Au cœur de Tunis, dans le quartier du Bardo, se trouve un stade singulier à l’architecture rappelant les origines ottomanes des Bey. Le club du Stade Tunisien, dont l’équipe est surnommée les « baklawa » en hommage aux pâtisseries offertes par la princesse Zakia Bey après chaque victoire, fait exception dans le paysage local dominé par les deux clubs ultra-populaires. Comme le souligne F., qui soutient le club depuis l’enfance, « il y a un déséquilibre par rapport aux deux autres clubs qui sont méga populaires, ce n’est pas facile de survivre, de l’école au collège tu es presque le seul dans la classe, on est 2-3… tout le reste c’est l’Espérance ou le Club Africain ». L’Espérance de Tunis et le Club Africain, les deux gros clubs de la capitale, ont aussi un budget bien supérieur au Stade Tunisien. « On n’a pas les mêmes sources de revenus que les autres clubs. Ni grosses entreprises, ni investisseurs, ni entreprises ou aides de l’État. On survit d’une saison à une autre. La survie dure depuis longtemps. Malgré cela, on est là. A faire des tifos, à animer les stades. A maintenir le club en Ligue 1. ». Le club, finaliste de la Coupe de Tunisie, se bat pour la deuxième place du championnat.

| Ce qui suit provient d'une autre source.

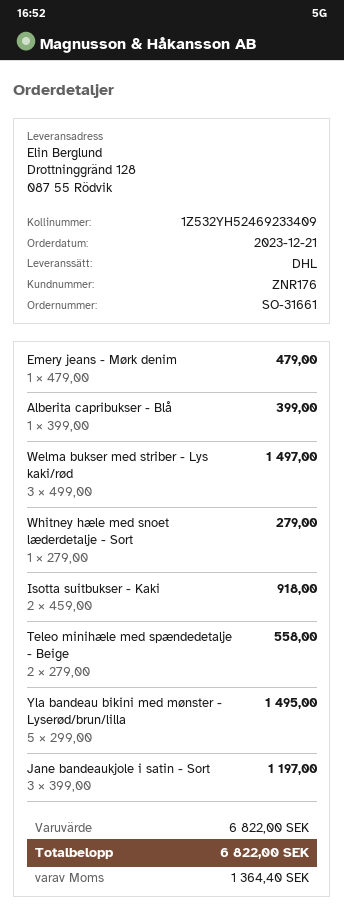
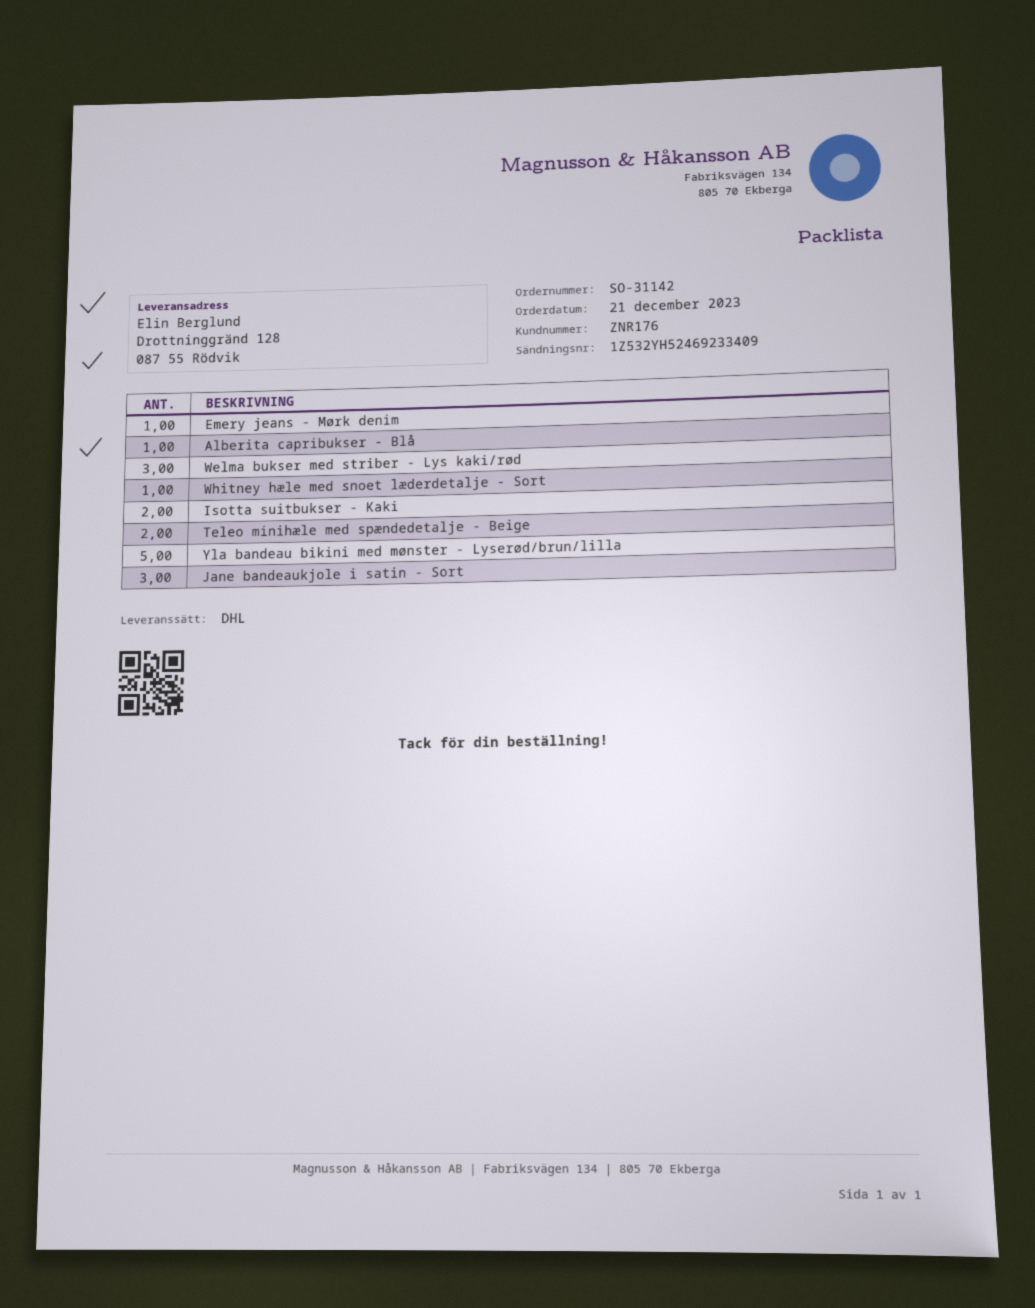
order number: SO-31661 -> SO-31142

« You can’t kill boogeyman », tifo déployé sous la bannière Kop of Bardo par les 1948 jumelé avec les Bardo Boys, finale de la Coupe de Tunisie contre l’Espérance de Tunis, 1 juin 2025.

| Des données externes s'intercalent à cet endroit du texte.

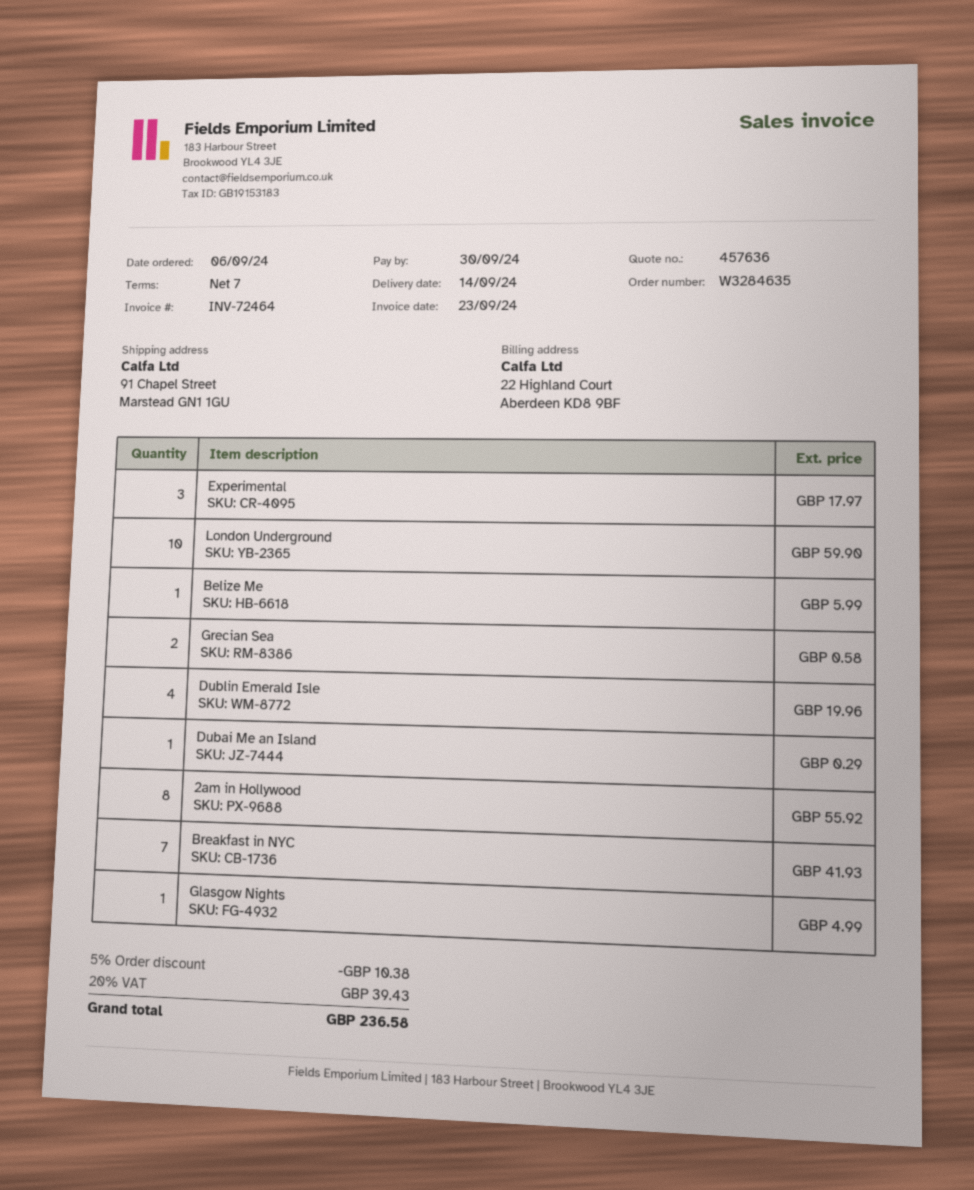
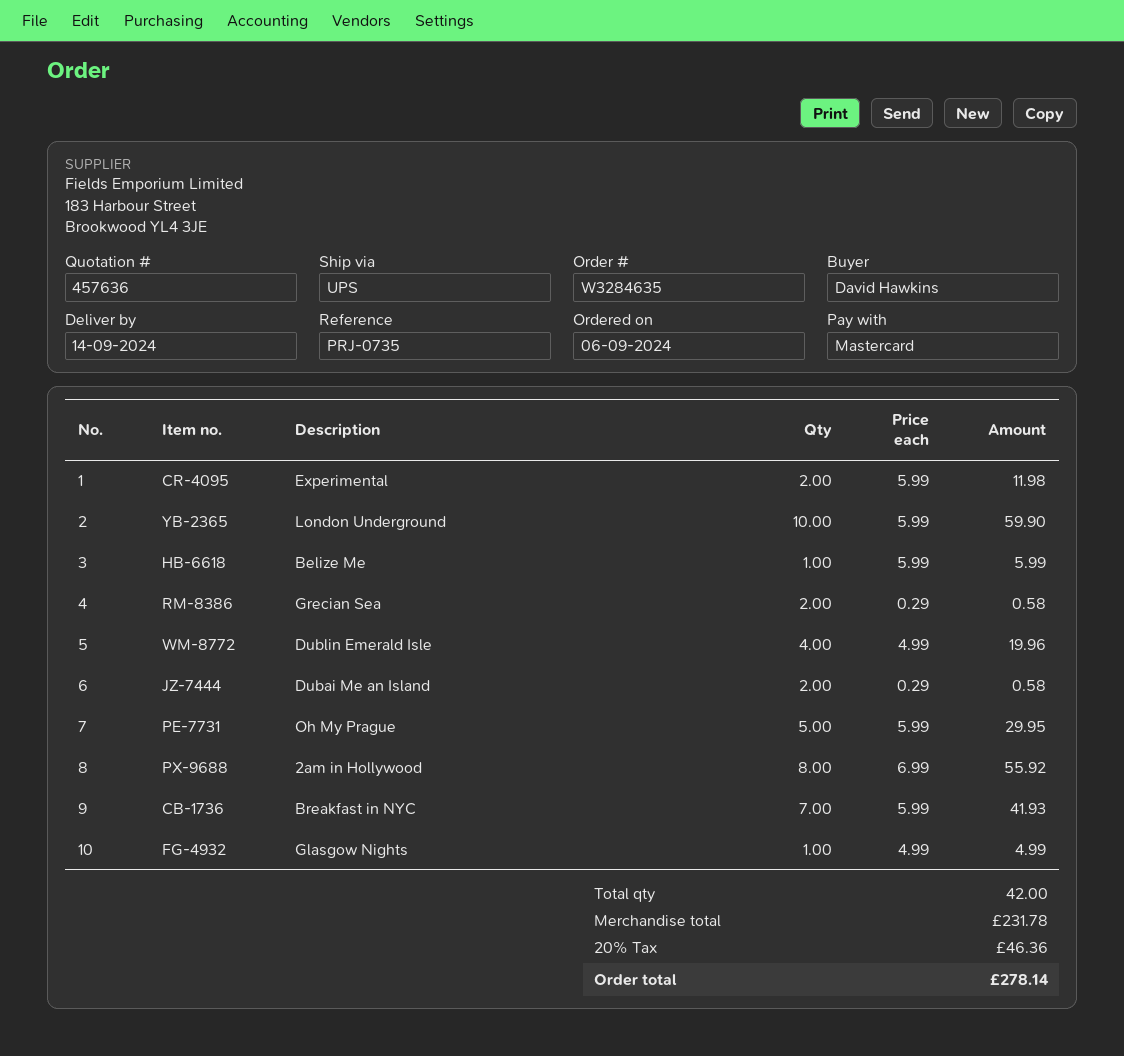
Experimental: 3 for 17.97 -> 2 for 11.98
Dubai Me an Island: 1 for 0.29 -> 2 for 0.58
Oh My Prague: none -> 5 for 29.95
discount: 5% = 10.38 -> none
tax: 20% = 39.43 -> 20% = 46.36
total: 236.58 -> 278.14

Les ultras du 1948 soutiennent leur club depuis de nombreuses années. S’il nait en 2024, il est constitué des membres des Kaotic, créé en 2007. A la naissance du groupe, les Kaotic sont constitués d’une vingtaine de personnes dans le noyau, une cinquantaine de membres actifs et une centaine de sympathisants, voire plus. « On est des cousins, des frères. Il y a beaucoup de frères dans ce groupe. C’est sa particularité ». F. évoque la solidité et la fidélité du groupe. « On a vécu des moments, c’était la misère. Il n’y avait pas d’argent. Et malgré cela, on était là. Ce sont ces gens-là qui ont contribué à la survie du groupe. ». Quand le stade est inauguré dans leur quartier du Bardo en 2016, ça booste tout le monde, et redonne une dynamique au quartier. Les Kaotic décident de se dissoudre en 2018 sans pour autant cesser de soutenir leur équipe en tribune.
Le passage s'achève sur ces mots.